PPGNW graciously agreed to let me use their QR code in my design.  I colorized their code and made my quilt, checking after construction of each section to be sure the whole thing still scanned correctly.

Asheville Quilt Show

This is the finished quilt. That tiny embedded QR code leads to my blog.

I showed the quilt anywhere I could.  (It isn’t just younger people who need safer sex.)  That included guilds, quilt shows, and the folks in my office.  After a year of showing it to anybody who would listen, I donated the quilt to PPGNW to be used in any way they wish.

I was very pleased recently to receive this picture of the PPGNW management staff with the quilt.  That funny looking guy is their condom mascot.

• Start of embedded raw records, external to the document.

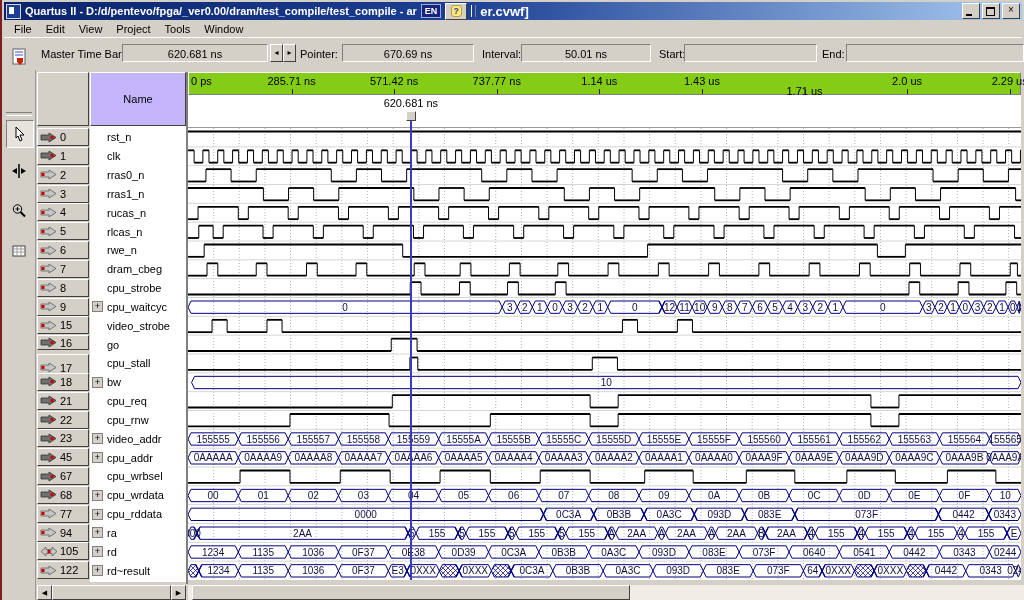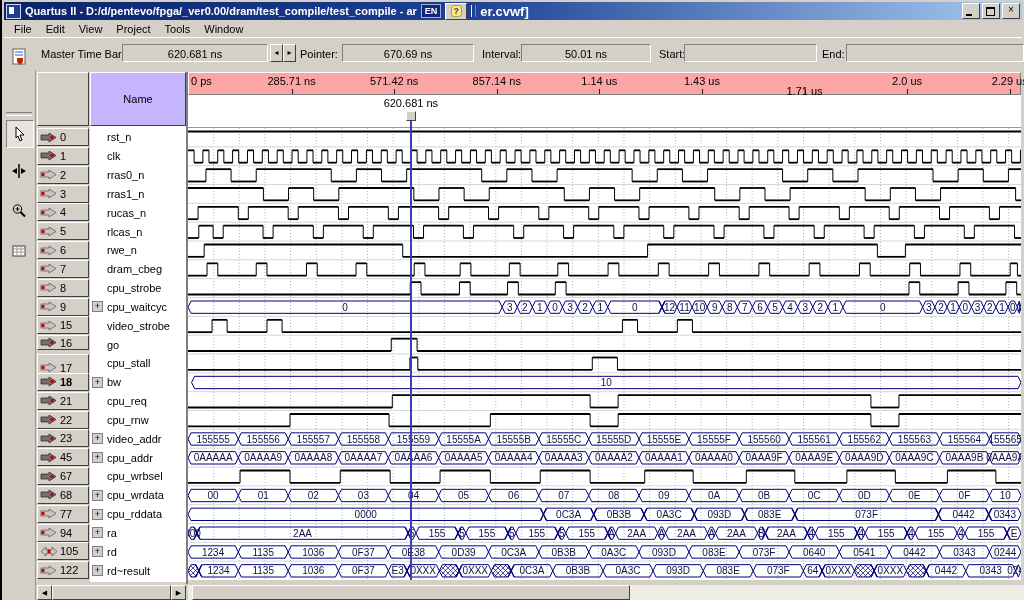--- a/index.html
+++ b/index.html
@@ -1,16 +1,16 @@
 <!DOCTYPE html>
 <html><head>
 <meta charset="utf-8">
 <style>
   html,body{margin:0;padding:0;background:#808080;}
-  .app{position:relative;width:1024px;height:600px;background:#d4d0c8;font-family:"Liberation Sans",sans-serif;overflow:hidden;border-left:2px solid #000000;box-sizing:border-box;}
+  .app{position:relative;width:1024px;height:600px;background:#d4d0c8;font-family:"Liberation Sans",sans-serif;overflow:hidden;border-left:2px solid #7f1d1d;box-sizing:border-box;}
   
   .titlebar{position:absolute;left:2px;top:2px;width:1018px;height:18px;background:linear-gradient(90deg,#0a246a 0%,#1c3f94 45%,#a6caf0 100%);display:flex;align-items:center;padding:0 2px;gap:4px;box-sizing:border-box;}
   .appicon{width:13px;height:13px;background:#1c3f94;border:1px solid #cfd8ef;flex:0 0 auto;position:relative;}
   .appicon:after{content:"";position:absolute;left:2px;top:2px;width:5px;height:7px;background:#fff;}
   .apptitle{color:#fff;font-weight:bold;font-size:11px;white-space:nowrap;overflow:hidden;min-width:0;flex-shrink:1;}
   .en{background:#16247a;color:#fff;font-size:9px;font-weight:bold;border:1px solid #9fb0d8;padding:1px 3px;flex:0 0 auto;}
   .helppanel{background:#d4d0c8;border:1px solid;border-color:#fff #404040 #404040 #fff;width:20px;height:15px;display:flex;align-items:center;justify-content:center;flex:0 0 auto;}
   .qmark{background:#ffe97a;border:1px solid #b0a040;border-radius:3px;color:#223a8f;font-size:9px;font-weight:bold;line-height:10px;padding:0 2px;}
   .grip{width:3px;height:12px;border-left:1px solid #eee;border-right:1px solid #888;flex:0 0 auto;}
   .childtitle{color:#fff;font-weight:bold;font-size:13px;white-space:nowrap;}
@@ -35,21 +35,21 @@
   .idhdr{position:absolute;left:35px;top:72px;width:52px;height:54px;background:#d4d0c8;border:1px solid;border-color:#fff #404040 #404040 #fff;box-sizing:border-box;}
   .namehdr{position:absolute;left:88px;top:72px;width:96px;height:54px;background:#c4b5fd;border:1px solid;border-color:#fff #404040 #404040 #fff;box-sizing:border-box;display:flex;align-items:center;justify-content:center;font-size:11px;}
   .idrows{position:absolute;left:35px;top:128px;width:53px;height:452px;}
   .namerows{position:absolute;left:88px;top:126px;width:96px;height:456px;background:#fff;}
   .row-btn{position:absolute;left:0;width:52px;background:#d4d0c8;border:1px solid;border-color:#fff #404040 #404040 #fff;display:flex;align-items:center;padding-left:2px;box-sizing:border-box;}
   .row-num{font-size:11px;margin-left:2px;}
   .name-cell{position:absolute;left:0;width:100%;display:flex;align-items:center;padding-left:17px;box-sizing:border-box;font-size:11px;white-space:nowrap;}
   .expander{position:absolute;left:2px;width:11px;height:11px;border:1px solid #808080;background:#d4d0c8;font-size:9px;line-height:9px;text-align:center;box-sizing:border-box;}
   .vdiv{position:absolute;left:184px;top:72px;width:2px;height:512px;background:#808080;}
   
-  .timelinebar{position:absolute;left:186px;top:72px;width:833px;height:23px;background:#fca5a5;border:1px solid;border-color:#fff #808080 #808080 #fff;box-sizing:border-box;font-size:11px;}
+  .timelinebar{position:absolute;left:186px;top:72px;width:833px;height:23px;background:#84cc16;border:1px solid;border-color:#fff #808080 #808080 #fff;box-sizing:border-box;font-size:11px;}
   .tick-label{position:absolute;top:2px;white-space:nowrap;}
   .tick-mark{position:absolute;bottom:0;width:1px;height:5px;background:#222;}
   .markerstrip{position:absolute;left:186px;top:95px;width:833px;height:33px;background:#fff;border-bottom:1px solid #9a9a9a;box-sizing:border-box;}
   .wavebg{position:absolute;left:186px;top:128px;width:833px;height:452px;background:#fff;}
   .cursorline{position:absolute;width:2px;background:#3b3bbe;z-index:5;}
   .cursorhandle{position:absolute;width:10px;height:10px;background:#d4d0c8;border:1px solid;border-color:#fff #404040 #404040 #fff;z-index:6;box-sizing:border-box;}
   .cursorlabel{position:absolute;top:97px;font-size:11px;transform:translateX(-50%);z-index:6;white-space:nowrap;}
   
   .hscroll-name{position:absolute;left:35px;top:585px;width:149px;height:15px;background:#efede6;}
   .hscroll-wave{position:absolute;left:186px;top:585px;width:838px;height:15px;background:#efede6;}
@@ -229,21 +229,21 @@
         </svg>
         <span class="row-num">16</span>
       </div>
       <div class="row-btn" style="top: 226px; height: 27px;">
         <svg width="18" height="11" viewBox="0 0 18 11">
           <polygon points="1,3 9,3 9,1 16,5.5 9,10 9,8 1,8" fill="#c4c4c4" stroke="#606060" stroke-width="0.8"></polygon>
           <rect x="1.5" y="4" width="3" height="3" fill="#cc0000"></rect>
         </svg>
         <span class="row-num">17</span>
       </div>
-      <div class="row-btn" style="top: 244.833px; height: 18.0333px; font-weight: bold;">
+      <div class="row-btn" style="top: 244.833px; height: 18.0333px;">
         <svg width="18" height="11" viewBox="0 0 18 11">
           <polygon points="1,3 9,3 9,1 16,5.5 9,10 9,8 1,8" fill="#707070" stroke="#303030" stroke-width="0.8"></polygon>
           <rect x="10.5" y="4" width="3" height="3" fill="#cc0000"></rect>
         </svg>
         <span class="row-num">18</span>
       </div>
       <div class="row-btn" style="top: 263.667px; height: 18.0333px;">
         <svg width="18" height="11" viewBox="0 0 18 11">
           <polygon points="1,3 9,3 9,1 16,5.5 9,10 9,8 1,8" fill="#707070" stroke="#303030" stroke-width="0.8"></polygon>
           <rect x="10.5" y="4" width="3" height="3" fill="#cc0000"></rect>
@@ -398,21 +398,21 @@
       </div>
     </div>
   <div class="vdiv"></div>
 
   <div class="timelinebar">
       <span class="tick-label" style="left: 2px;">0 ps</span>
       <span class="tick-label" style="left: 102.585px; transform: translateX(-50%);">285.71 ns</span>
       <span class="tick-mark" style="left: 102.585px;"></span>
       <span class="tick-label" style="left: 205.169px; transform: translateX(-50%);">571.42 ns</span>
       <span class="tick-mark" style="left: 205.169px;"></span>
-      <span class="tick-label" style="left: 307.754px; transform: translateX(-50%);">857.14 ns</span>
+      <span class="tick-label" style="left: 307.754px; transform: translateX(-50%);">737.77 ns</span>
       <span class="tick-mark" style="left: 307.754px;"></span>
       <span class="tick-label" style="left: 410.339px; transform: translateX(-50%);">1.14 us</span>
       <span class="tick-mark" style="left: 410.339px;"></span>
       <span class="tick-label" style="left: 512.923px; transform: translateX(-50%);">1.43 us</span>
       <span class="tick-mark" style="left: 512.923px;"></span>
       <span class="tick-label" style="left: 615.508px; transform: translateX(-50%); margin-top: 10px;">1.71 us</span>
       <span class="tick-mark" style="left: 615.508px;"></span>
       <span class="tick-label" style="left: 718.093px; transform: translateX(-50%);">2.0 us</span>
       <span class="tick-mark" style="left: 718.093px;"></span>
       <span class="tick-label" style="left: 820.677px; transform: translateX(-50%);">2.29 us</span>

The folks at PPGNW report that the quilt has sparked discussion, especially about the interaction of traditional crafts and technology.  I enjoyed this quilt from start to finish and I’m glad it is now in its home.

Fun Teaching Projects

Last Saturday I taught my “secret valentine” pillow at Studio Stitch in Greensboro (NC).  Here are a few pictures of the finished pillow covers with their proud makers.

I’ll be teaching Yow again this spring, this time at A Stitch in Time in Franklin, NC.  The class is scheduled for Friday, April 6.  This is a lively quilt, and I teach three different ways to piece a curve perfectly.

What have you been up to?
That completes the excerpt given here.